(Change listing data)
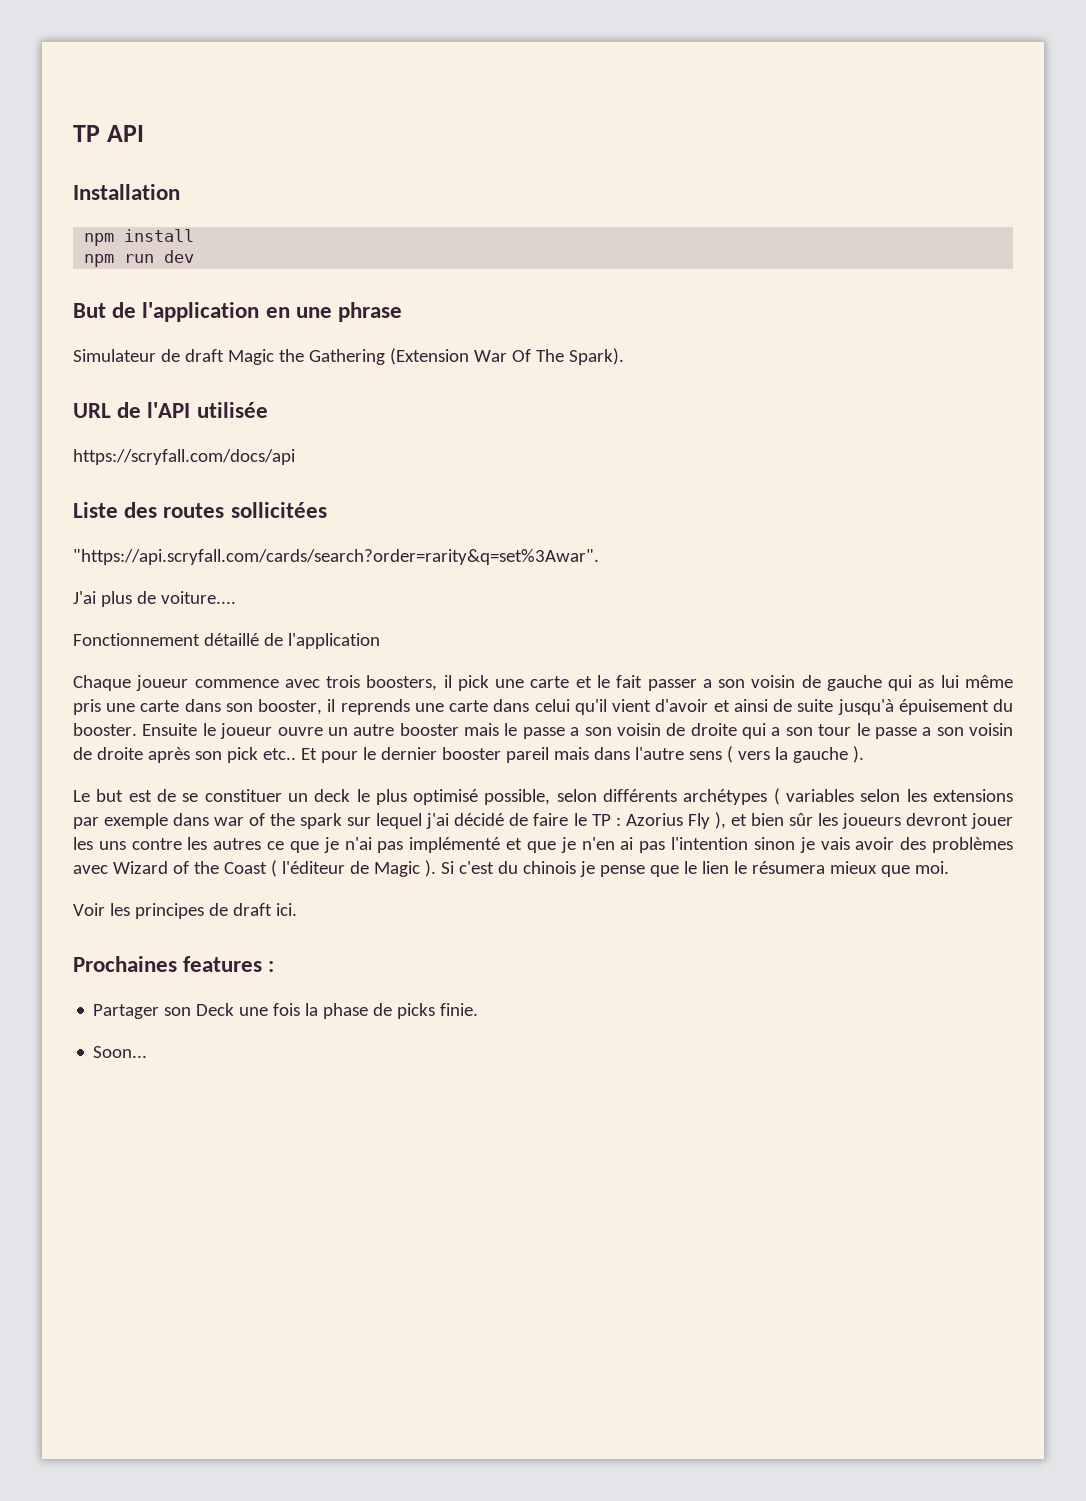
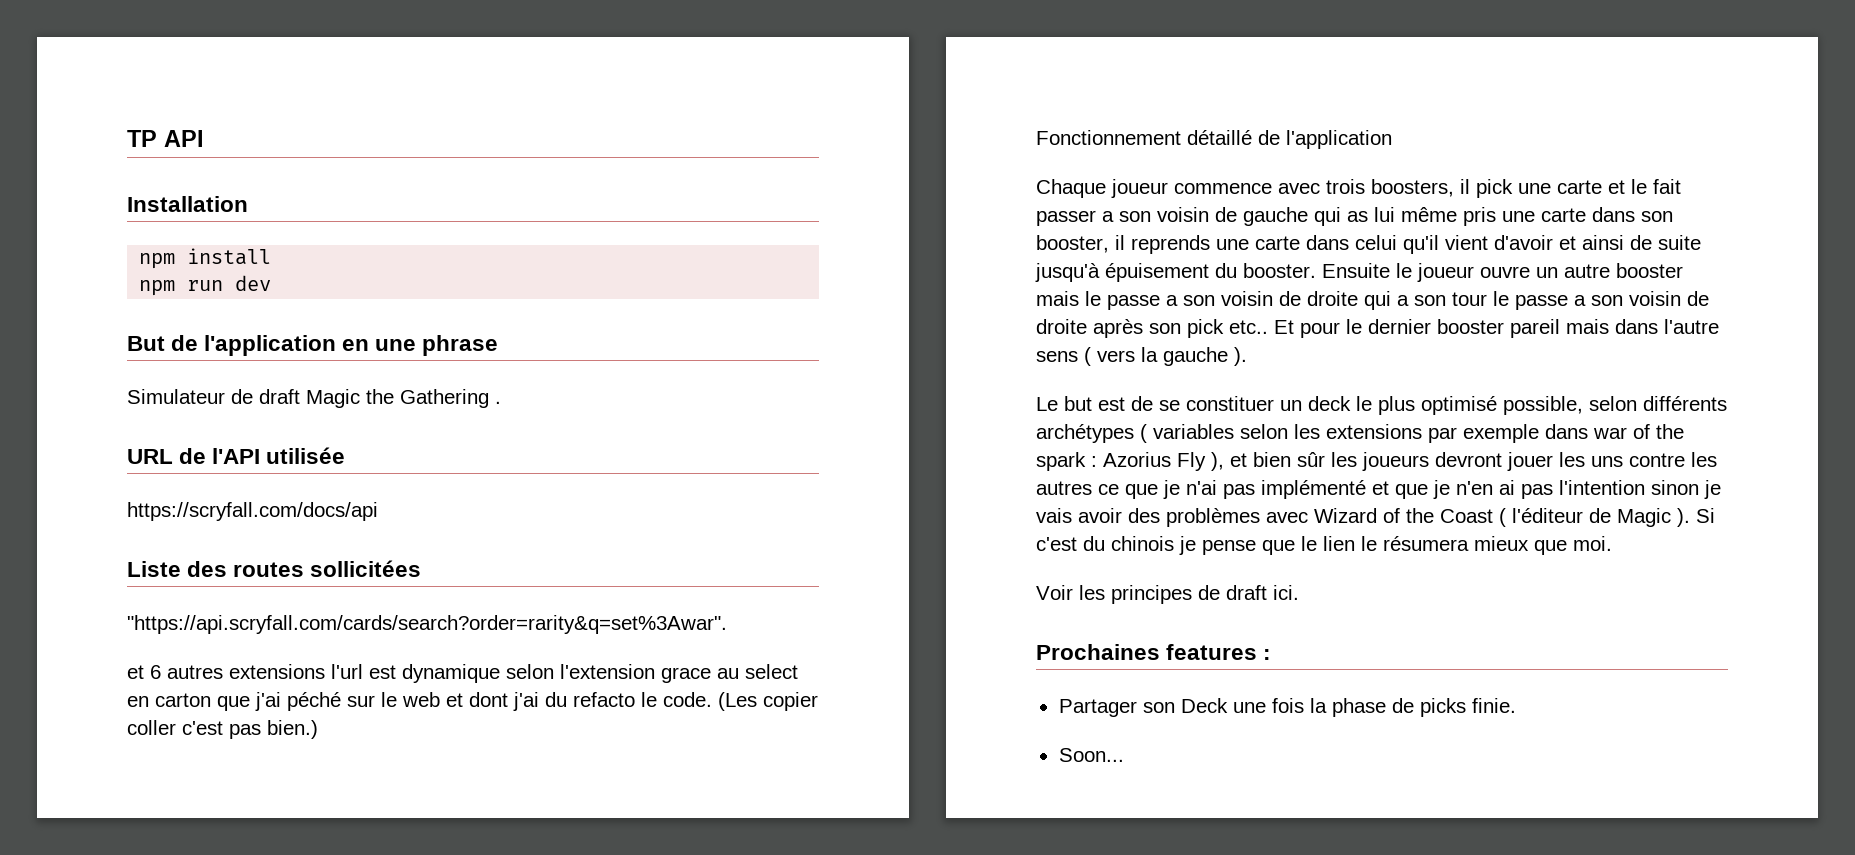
[389,348,624,365] (Extension War Of The Spark). -> [495,401,501,404] .
[73,591,236,607] J'ai plus de voiture.... -> [127,664,798,683] [127,692,818,711] [127,720,318,739] et 6 autres extensions l'url est dynamique selon l'extension grace au select en carton que j'ai péché sur le web et dont j'ai du refacto le code. (Les copier coller c'est pas bien.)
[347,813,611,829] sur lequel j'ai décidé de faire le TP -> (1086, 461) none

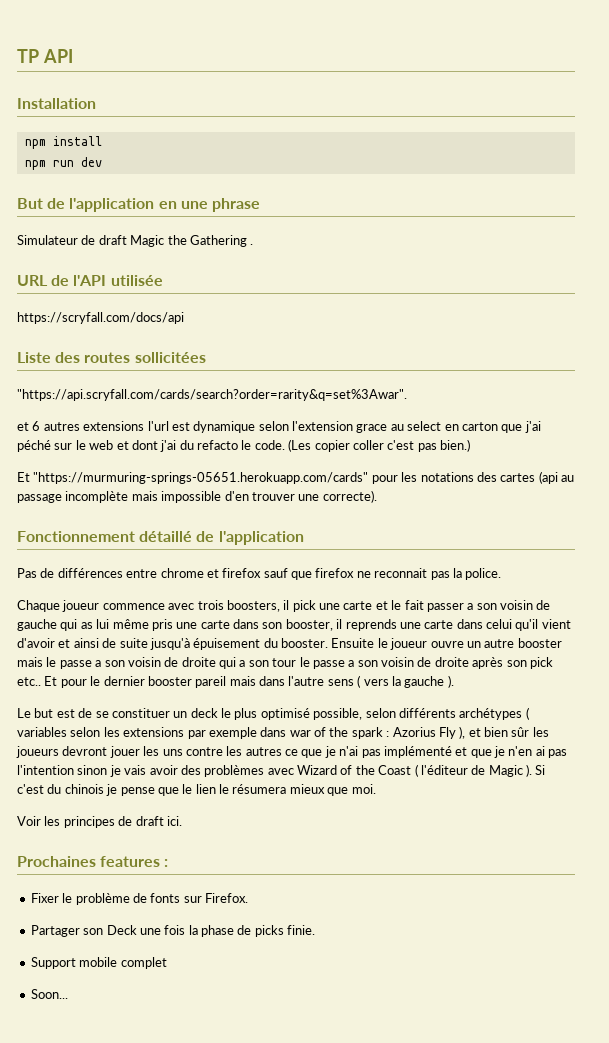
[1036,130,1392,149] Fonctionnement détaillé de l'application -> [17,471,574,484] [17,490,377,503] [17,531,304,545] [17,568,502,580] Et "https://murmuring-springs-05651.herokuapp.com/cards" pour les notations des cartes (api au passage incomplète mais impossible d'en trouver une correcte). // Fonctionnement détaillé de l'application // Pas de différences entre chrome et firefox sauf que firefox ne reconnait pas la police.
(1272, 654) none -> [30,893,248,905] // Fixer le problème de fonts sur Firefox.
(1516, 705) none -> [30,957,167,969] // Support mobile complet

▶ [REQUIRED ACTION]: Start with the line above that contains "[73,591,236,607] J'ai plus" and end with the line that contains "[347,813,611,829] sur lequel". Write out those lines exactly, and only those.

▶ [RESPONSE FOR THIS EXERCISE]:
[73,591,236,607] J'ai plus de voiture.... -> [127,664,798,683] [127,692,818,711] [127,720,318,739] et 6 autres extensions l'url est dynamique selon l'extension grace au select en carton que j'ai péché sur le web et dont j'ai du refacto le code. (Les copier coller c'est pas bien.)
[347,813,611,829] sur lequel j'ai décidé de faire le TP -> (1086, 461) none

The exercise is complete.